Les problèmes socio-économiques des petits pêcheurs suscitent actuellement un intérêt accru, cela pour plusieurs raisons: (a) on se rend compte que la petite pêche n'est pas un aspect transitoire dans le développement des pêches; (b) on se soucie en général davantage d'améliorer la situation socio-économique des groupes à faible revenu; et (c) l'extension des juridictions sur les pêches a ouvert de nouvelles possibilités aux pêches locales. Sous cette impulsion, les gouvernements des pays en développement étudient des mesures d'aide au développement destinées à relever le niveau de la petite pêche. Mais sans une connaissance approfondie des facteurs responsables de sonmarasme actuel et de son potentiel réel de développement, de tels efforts risquent de ne pas aboutir. D'autre part, l'amélioration du niveau de vie des petits pêcheurs n'est qu'un des objectifs qui composent une politique des pêches. Il en est d'autres, souvent concurrentiels, qui sont la création d'emplois, l'accroissement de la production halieutique pour la consommation intérieure et pour l'exportation, et la maximisation du bénéfice économique produit par la pêche.

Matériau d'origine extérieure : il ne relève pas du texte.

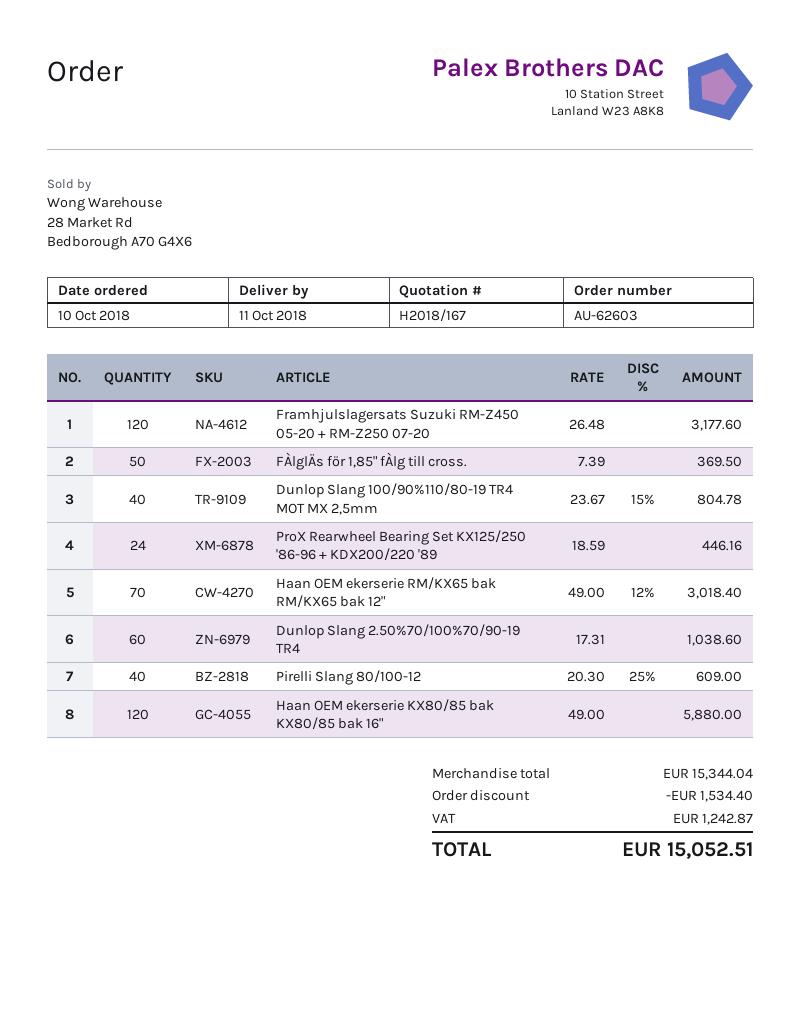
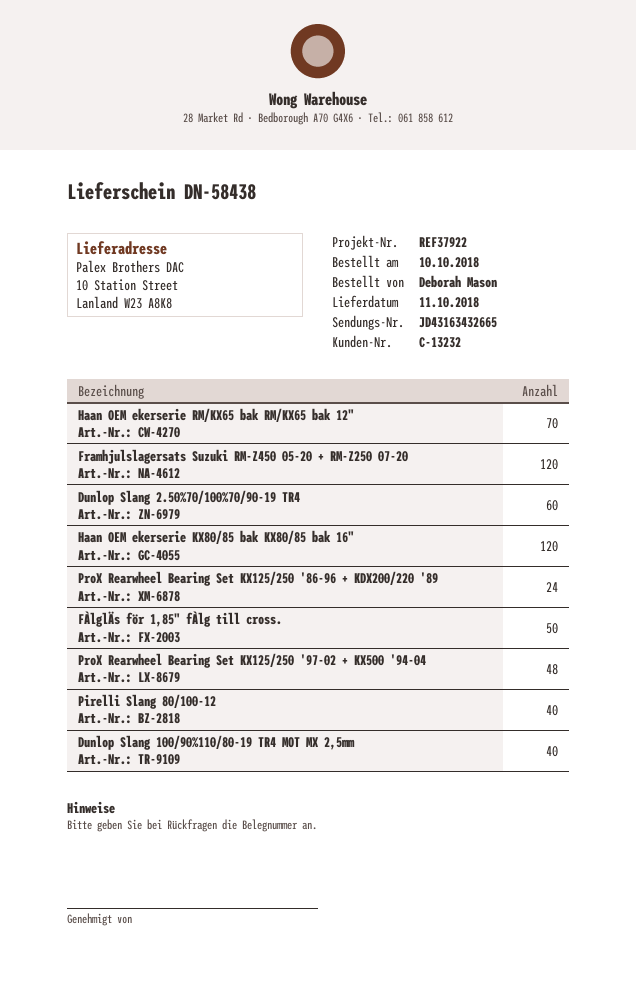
ProX Rearwheel Bearing Set KX125/250 '97-02 + KX500 '94-04: none -> 48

Et c'est pourquoi, nous nous proposons dans la présente étude: (a) d'identifier les contraintes qui s'exercent sur la petite pêche, c'est-à-dire les facteurs qui, dans le passé, ont pesé sur les niveaux de revenus et dont il faudra tenir compte dans tout futur plan de développement; (b) d'analyser les effets probables de différents systèmes de régulation de l'aménagement et programmes de développement, compte tenu de ces contraintes et des nouvelles possibilités qui se sont ouvertes; (c) d'examiner, dans le contexte plus vaste de l'aménagement général des pêches nationales et du développement rural, d'éventuelles stratégies d'aménagement et de développement des petites pêcheries.
Pour ces questions, il faut disposer d'un cadre analytique incorporant et intégrant tous les paramètres biologiques, économiques et sociaux de la petite pêche elle-même, et ses contacts avec d'autres secteurs de l'économie nationale. A cette fin, nous allons commencer par exposer brièvement les concepts de base de l'aménagement des pêcheries. Sachant qu'il nous manque actuellement un outil d'analyse approprié pour l'étude des petite pêcheries plurispécifiques, nous passerons ensuite à la mise au point d'un modèle bio-socio-économique qui constitue le cadre conceptuel du reste de l'étude.